CHP Milletvekili Sezgin Tanrıkulu, Tahir Elçi’nin eşi Türkan Elçi, Türkiye Barolar Birliği yöneticileri ile Gaziantep, İzmir, Ankara, Diyarbakır ve bölge kentlerin barolarına üye avukatlar, adliye önünde bir araya gelerek Elçi’nin vurulduğu tarihi Dört Ayaklı Minare’nin önüne kadar yürüdü. Kalabalık, Elçi’nin vurulduğu yere karanfiller bıraktı. Tahir Elçi’nin vurulduğu gün yaptığı basın açıklamasının metninin okunduğu anmada, saygı duruşunda bulunuldu.

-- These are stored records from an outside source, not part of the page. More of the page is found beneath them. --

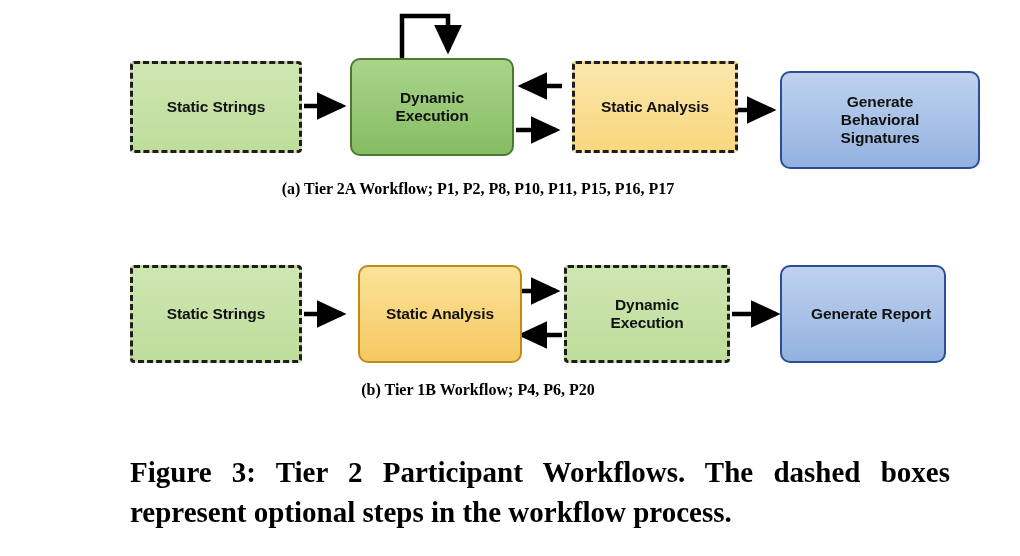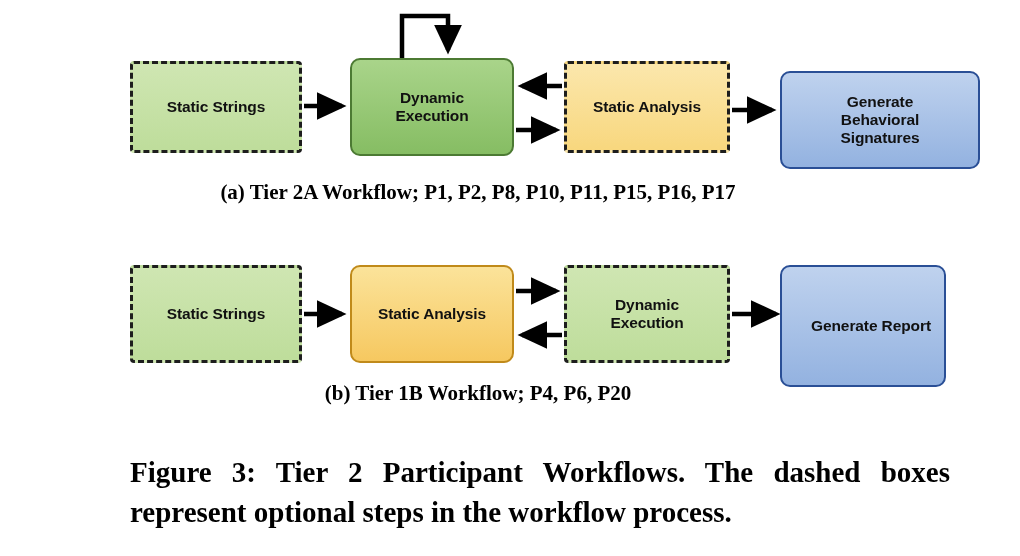--- a/index.html
+++ b/index.html
@@ -52,6 +52,7 @@
   .node.yellow {
     background: linear-gradient(180deg, #fbe39a 0%, #f6c860 100%);
     border: 2.5px solid #c08a1a;
+    margin-left: 8px;
   }
   .node.blue {
     background: linear-gradient(180deg, #bfd2ee 0%, #93b2e0 100%);

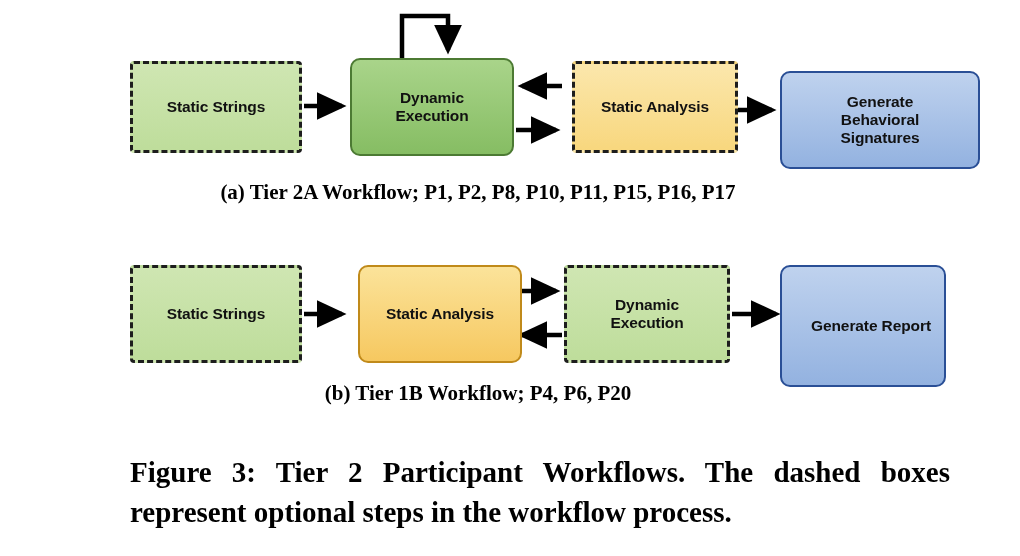--- a/index.html
+++ b/index.html
@@ -101,7 +101,7 @@
     text-align: center;
     font-family: "Liberation Serif", serif;
     font-weight: bold;
-    font-size: 21px;
+    font-size: 16px;
     color: #000000;
   }
   #caption-a { top: 180px; }

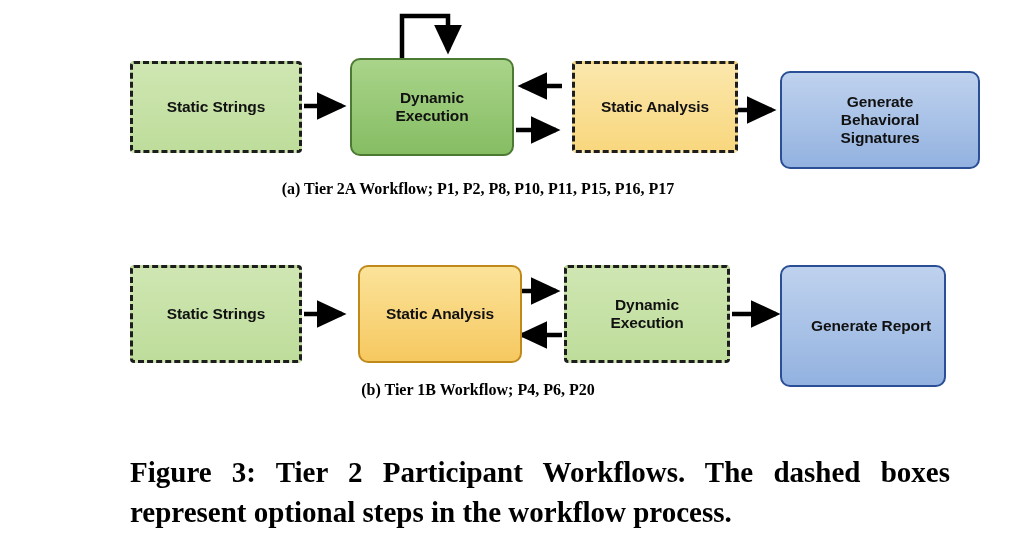--- a/index.html
+++ b/index.html
@@ -81,7 +81,7 @@
   #b-static-strings { left: 0px;   top: 0px;  width: 172px; height: 98px; }
   #b-static-analysis{ left: 220px; top: 0px;  width: 164px; height: 98px; }
   #b-dynamic        { left: 434px; top: 0px;  width: 166px; height: 98px; }
-  #b-generate       { left: 650px; top: 0px;  width: 166px; height: 122px; padding-left: 20px; }
+  #b-generate       { left: 650px; top: 0px;  width: 166px; height: 98px; padding-left: 20px; }
 
   .svg-layer {
     position: absolute;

“Direneceğiz, faillerini bulacağız”

Diyarbakır Baro Başkanı Cihan Aydın, failleri gösteren bazı delillerin adli tıp yetkilileri tarafından ortadan kaldırıldığını söyleyerek, faillerin bulununcaya kadar davanın takipçisi olacaklarını belirtti.

Failleri tespit etmek için tamamen bilimsel yöntemlerle bir uzmanlık raporu hazırlattıklarını aktaran Aydın, Tahir Elçi’ye hitaben şöyle konuştu: “Bu raporda olası üç fail tespit edildi. Savcılığa sunduk. Ne yaptılar dersin? Kocaman bir hiç. Soruşturma faillerini bulmaktan çok adeta saklamaya odaklanmış durumda. Katledilişinle ilgili içişleri bakanlığı müfettişleri bir rapor hazırlamışlar. Bu raporu istiyoruz, tıpkı senin takip ettiğin dosyalardaki gibi bizden de saklıyorlar. Failleri gösteren bazı deliller adli tıp yetkilileri tarafından ortadan kaldırılmış. Suç duyurusu yapıyoruz bu konuda, verecek cevapları yok. Yazdığımız dilekçelerin haddi hesabı yok. Ama tam da senin yazdığın dilekçeler gibi şimdilik cevapsız. Sanma ki takipsiz bırakacağız, takip edeceğiz, direneceğiz ve faillerini bulacağız.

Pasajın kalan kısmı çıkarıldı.